Такое с ней тоже было: она никогда не знала правил поведения в конкретных житейских случаях. Когда-то в молодости, начиная свою работу в лаборатории, она перепутала мазки, испугалась до смерти и хотела доложить заведующей. «Не смей, — сказала ей напарница. — Все путают, но никто не кричит об этом. Ошибки надо скрывать. Ничего не случится. Мы не хирургия». Все действительно обошлось. После этого Мария стала аккуратней, но знала: анализы перепутываются сплошь и рядом.
Вот и сейчас она не знает: как быть? Нужно ли ей все-таки было им представиться? Сказать какие-то приличествующие слова типа: «К вам пополнение!» Или это выглядело бы неприлично и глупо? Такое неудачное слово пополнение. Но все равно надо было что-то делать, а оказалось — уже и не надо. Никого не было. Они исчезли, не дождавшись ее слов. Ах, какая она бестолковая, что не сумела ни сказать, ни спросить. «Они же такие одинокие», — жалело ее сердце, хотя с чего это она взяла?
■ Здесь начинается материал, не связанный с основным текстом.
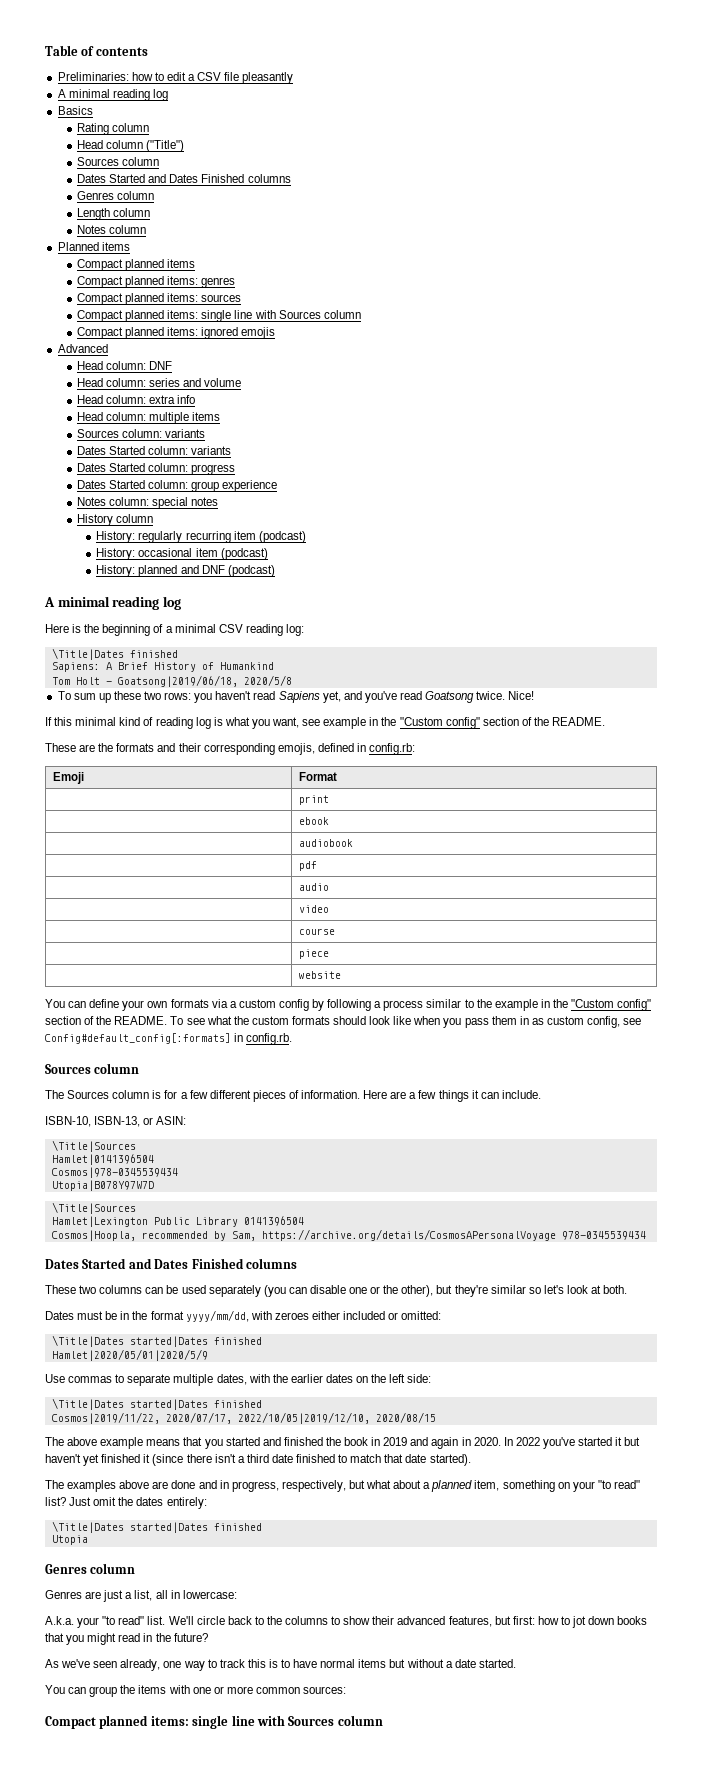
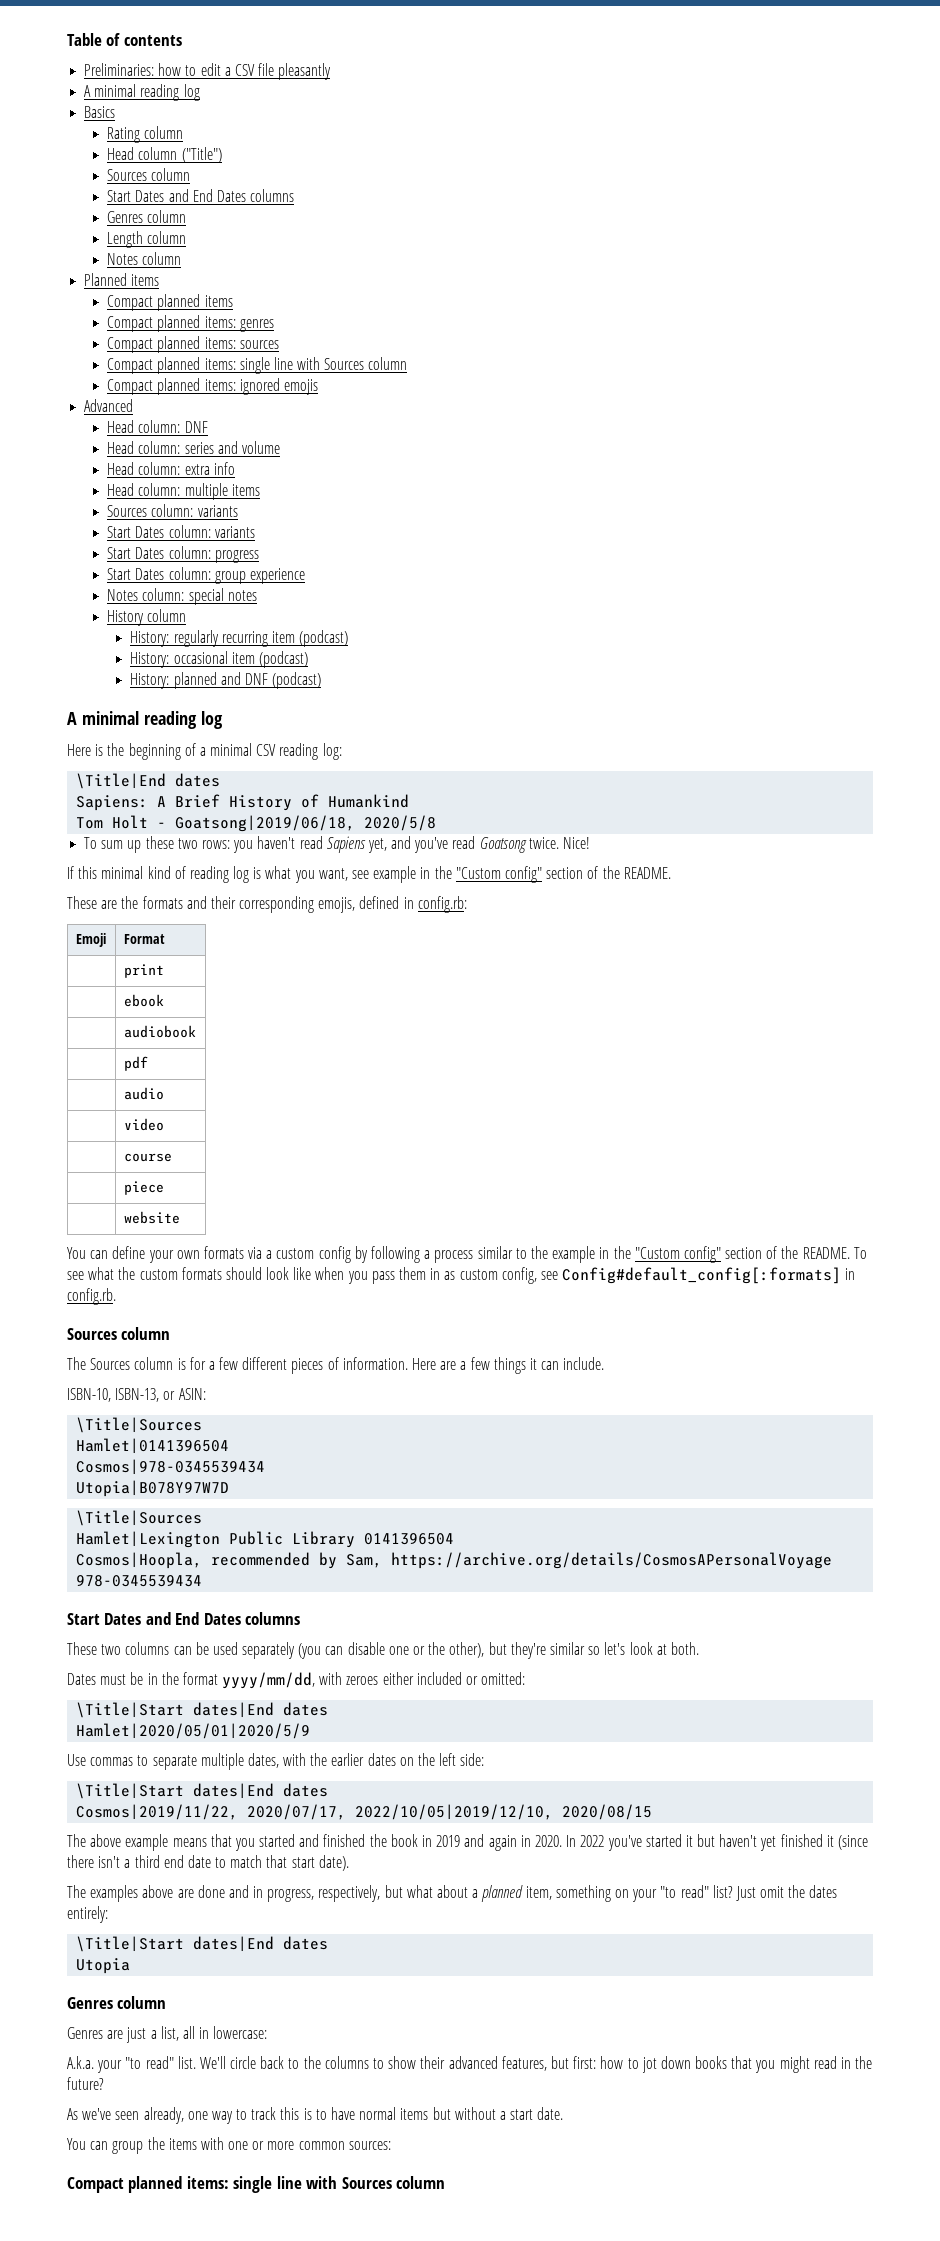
  Head column ("Title")
  Sources column
- Dates Started and Dates Finished columns
+ Start Dates and End Dates columns
- Dates Started column: variants
- Dates Started column: progress
+ Start Dates column: variants
+ Start Dates column: progress
- Dates Started column: group experience
+ Start Dates column: group experience
- \Title|Dates finished
+ \Title|End dates
  Cosmos|Hoopla, recommended by Sam, https://archive.org/details/CosmosAPersonalVoyage 978-0345539434
- Dates Started and Dates Finished columns
+ Start Dates and End Dates columns
  Dates must be in the format yyyy/mm/dd, with zeroes either included or omitted:
- \Title|Dates started|Dates finished
+ \Title|Start dates|End dates
  Use commas to separate multiple dates, with the earlier dates on the left side:
- \Title|Dates started|Dates finished
+ \Title|Start dates|End dates
- In 2022 you've started it but haven't yet finished it (since there isn't a third date finished to match that date started).
+ In 2022 you've started it but haven't yet finished it (since there isn't a third end date to match that start date).
  Just omit the dates entirely:
- \Title|Dates started|Dates finished
+ \Title|Start dates|End dates
- As we've seen already, one way to track this is to have normal items but without a date started.
+ As we've seen already, one way to track this is to have normal items but without a start date.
Пришли же компанией… Одинокие, как я… Закончила свою мысль Мария и заплакала. Она подумала, что никогда сроду не могла пользоваться никаким моментом. Не хватало ума — ни вовремя спросить, ни к месту сказать. До нее все доходит поздно, когда уже и ни к чему. К ней пришли. Ей смотрели в глаза. Она же не сказала им даже «здрасте».
Мария плакала, размазывая слезы, а те не кончались и не кончались. И это совсем сбивало с толку — существование ее абсолютно живых и мокрых ладоней. Разве там плачут?
— Бог отрет, — услышала она голос и совсем заполошилась оттого, что ее застали врасплох.
Она увидела большие босые ноги во вьетнамках. Боже, как она их ненавидит, эти вьетнамки. Ее ступни всегда сползали в них во все стороны, а пальцы жалко цеплялись за перемычку. Поносив их один день, она сказала: «Никогда! Никогда в жизни!» Ноге же, возникшей перед ней, было в них хорошо. Длинные пальцы без следов мозолей и потертостей красиво и спокойно стояли на оранжевой резине. Ногти без заусениц чуть поблескивали.
Она подняла голову и увидела балахон, достаточно мятый и явно плохо отстиранный — это когда у стирающей женщины не хватает ума и понятия потереть материю между фалангами пальцев до скрипа чистоты. Стирка же абы как уже на другой день не имеет вида.
— Соломон, что ли? — тихо, скорее себя, чем незнакомца, спросила Мария, нащуривая глаз на мужчину. Он вполне был ее возраста. Тридцать седьмой-тридцать восьмой год рождения. Красивый старик с чувственными губами.
Сейчас она думала об одном: повести себя правильно. Она упустила женщин, она не упустит Соломона.
— Я пришла специально, — быстро сказала Мария.
— Зачем? — спросил он.
Она не знала, что сказать. И снова заплакала. Но ей не хотелось, чтобы он видел ее слезы, поэтому она быстро — раз-раз — промокнула их пальцами. Но пальцы были сухими.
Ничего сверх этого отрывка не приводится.